Input START
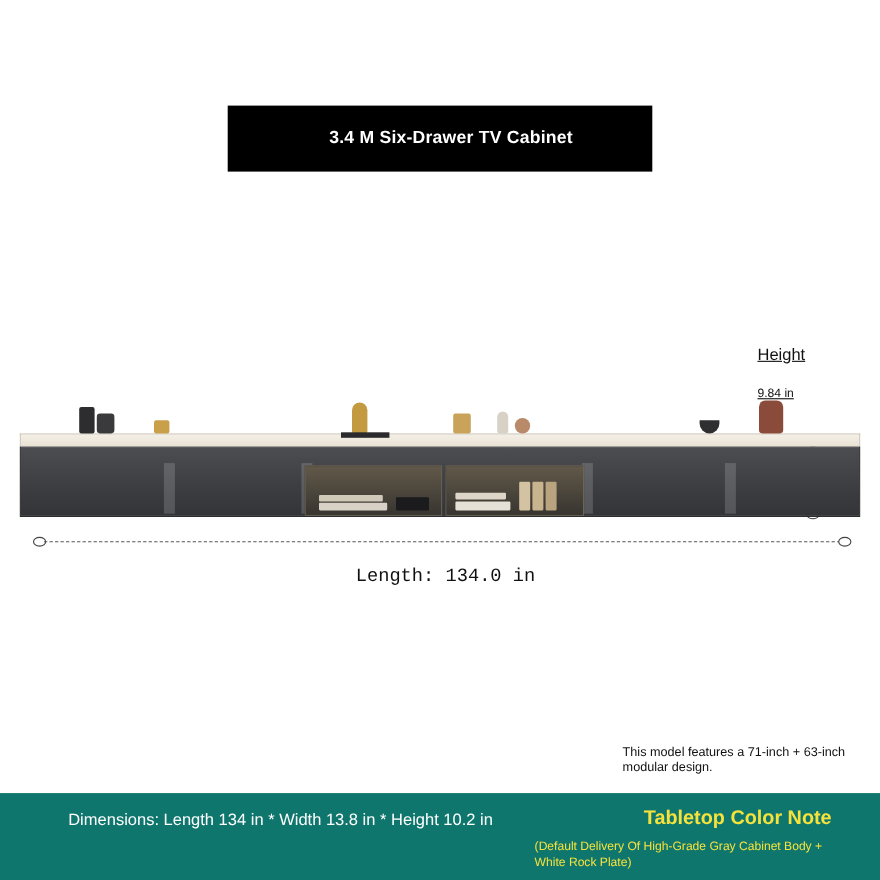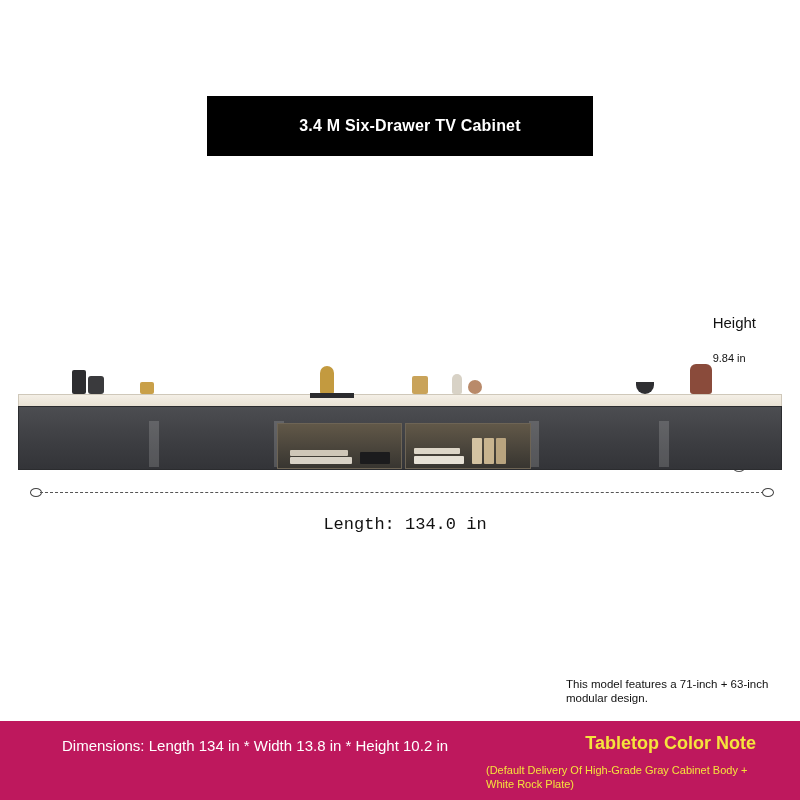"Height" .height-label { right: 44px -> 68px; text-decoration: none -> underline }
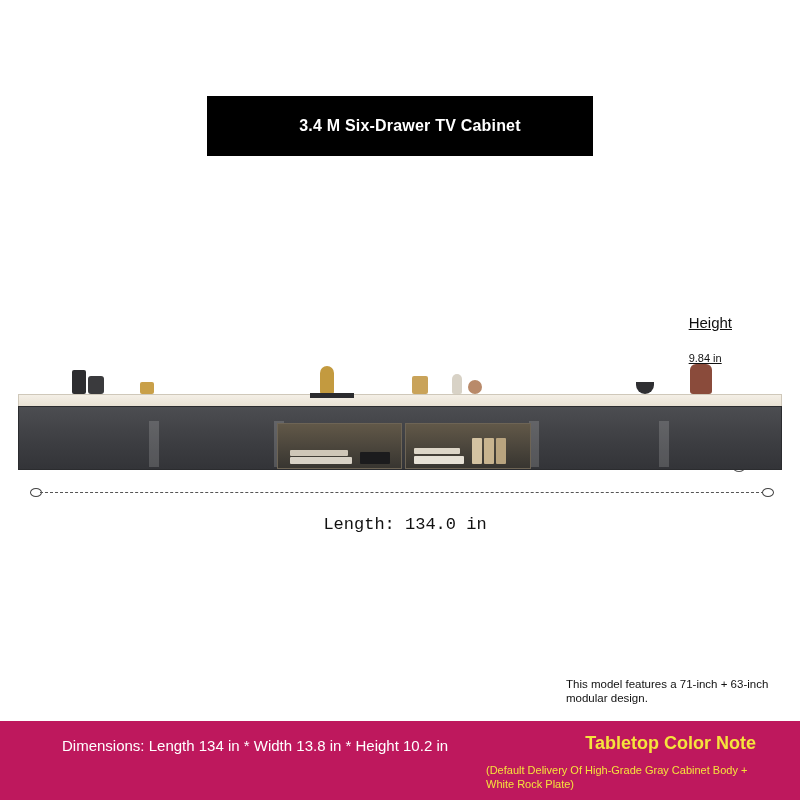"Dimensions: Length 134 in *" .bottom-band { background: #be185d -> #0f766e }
Input END
Input START
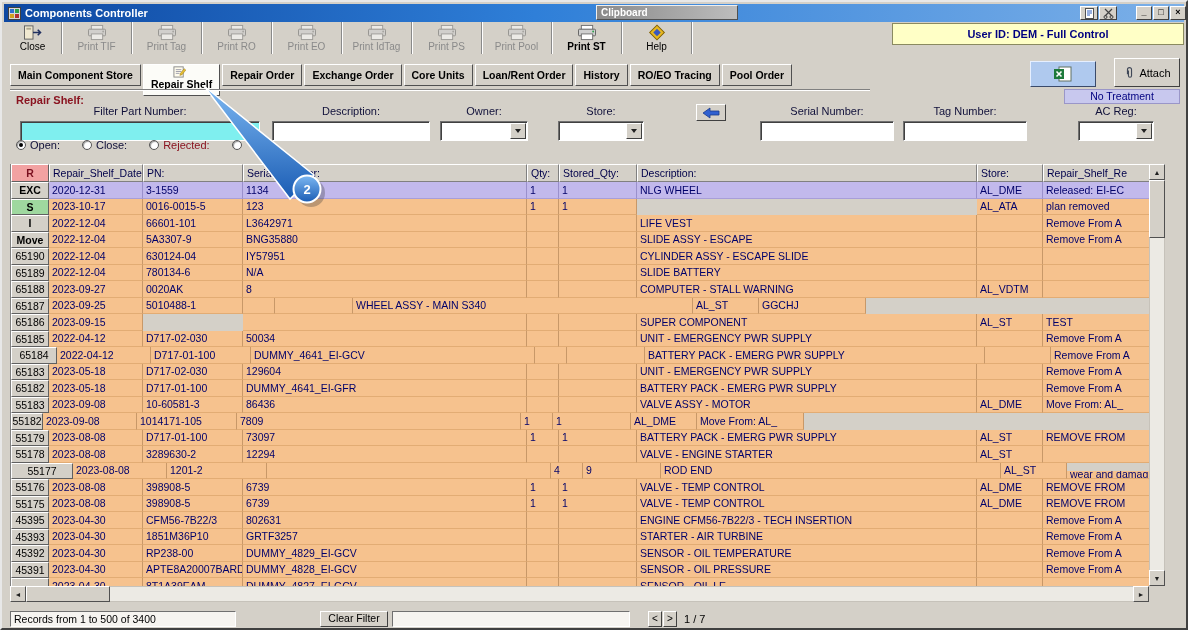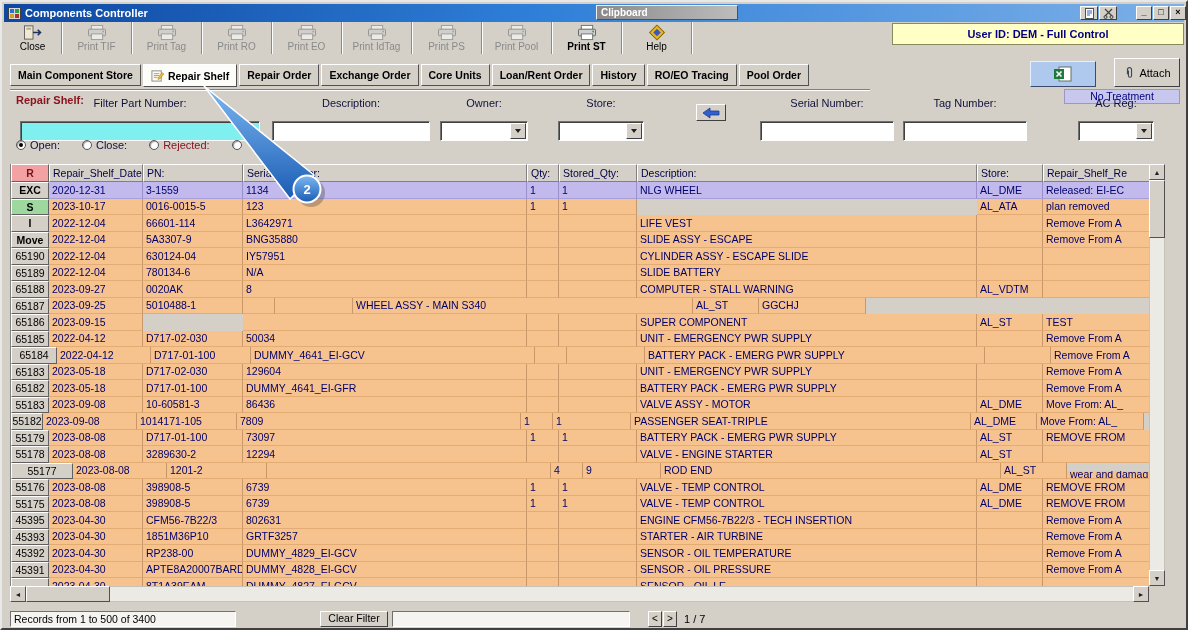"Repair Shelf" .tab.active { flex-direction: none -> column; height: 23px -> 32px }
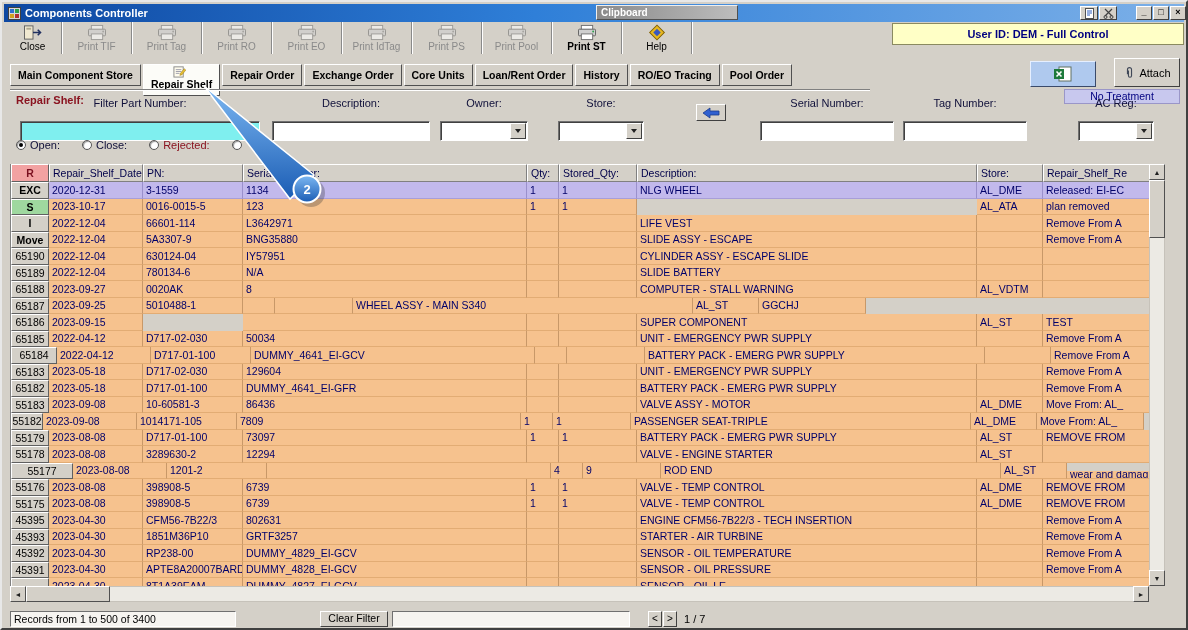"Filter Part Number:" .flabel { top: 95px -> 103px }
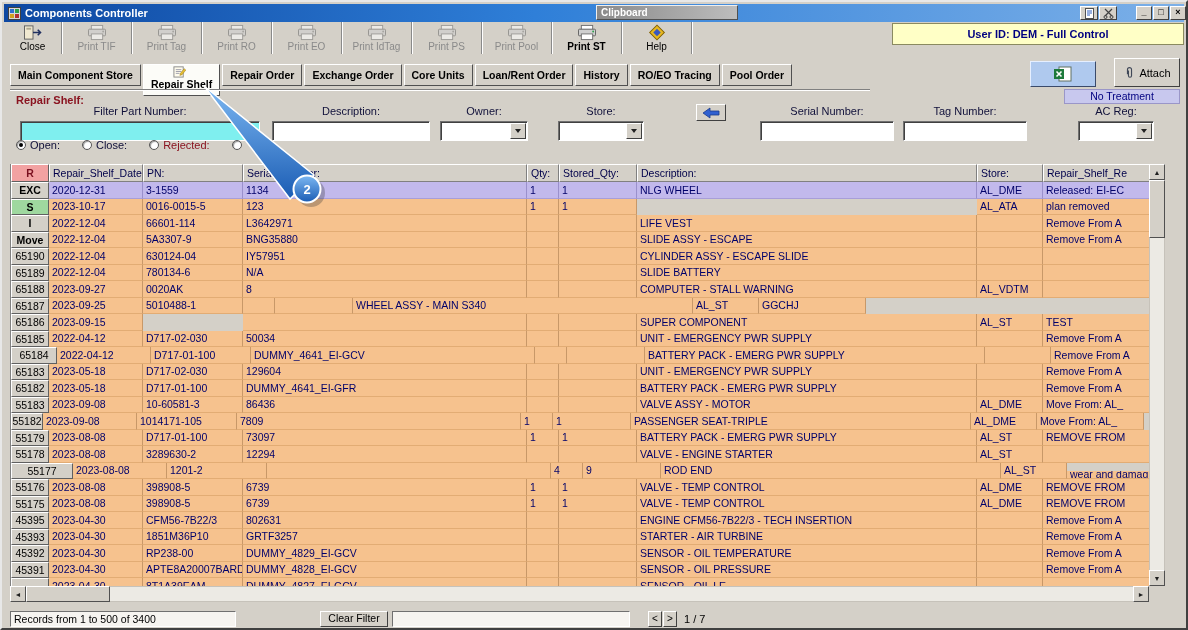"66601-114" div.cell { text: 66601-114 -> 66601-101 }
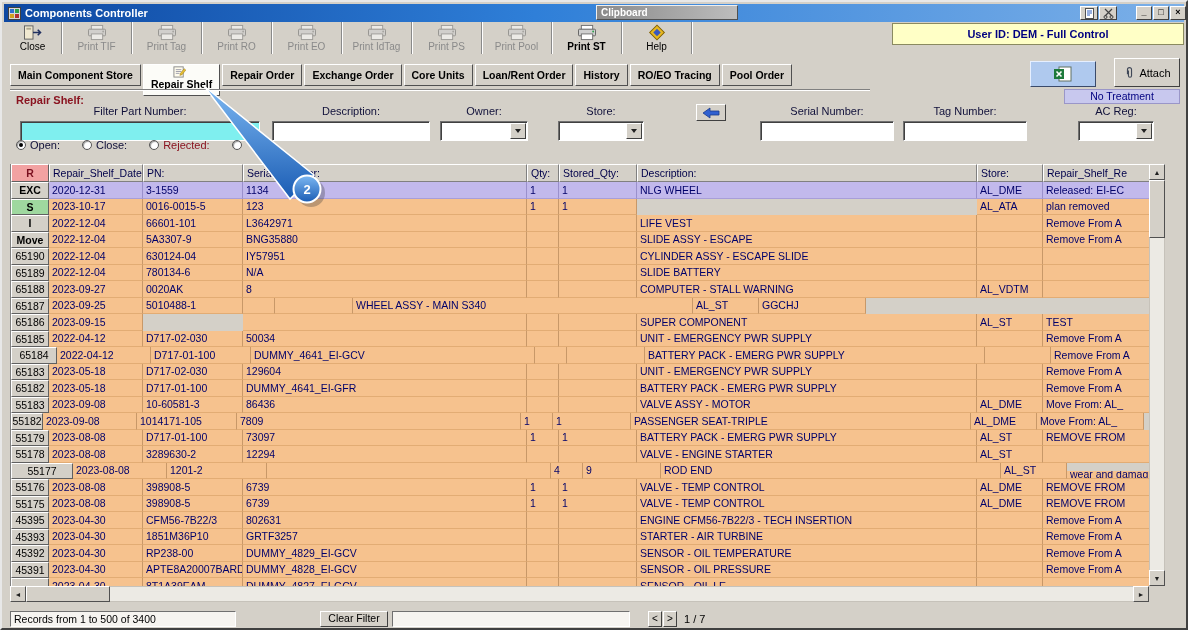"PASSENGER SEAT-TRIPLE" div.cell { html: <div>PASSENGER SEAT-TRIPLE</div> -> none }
Input END
Input START
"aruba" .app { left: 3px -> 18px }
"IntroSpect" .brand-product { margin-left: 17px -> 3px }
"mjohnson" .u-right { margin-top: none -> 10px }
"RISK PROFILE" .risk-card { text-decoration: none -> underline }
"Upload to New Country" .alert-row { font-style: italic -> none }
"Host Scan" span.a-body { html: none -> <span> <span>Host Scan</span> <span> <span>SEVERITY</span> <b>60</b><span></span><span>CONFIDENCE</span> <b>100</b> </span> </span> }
Input END
- [Exercise description]: Reproduce the data above exactly, but only the lines from the one showing "right: 44px ->" through the one showing "Length 134 in", with both ends kept and the pictures left out.

- [Result]:
"Height" .height-label { right: 44px -> 68px; text-decoration: none -> underline }
"Dimensions: Length 134 in *" .bottom-band { background: #be185d -> #0f766e }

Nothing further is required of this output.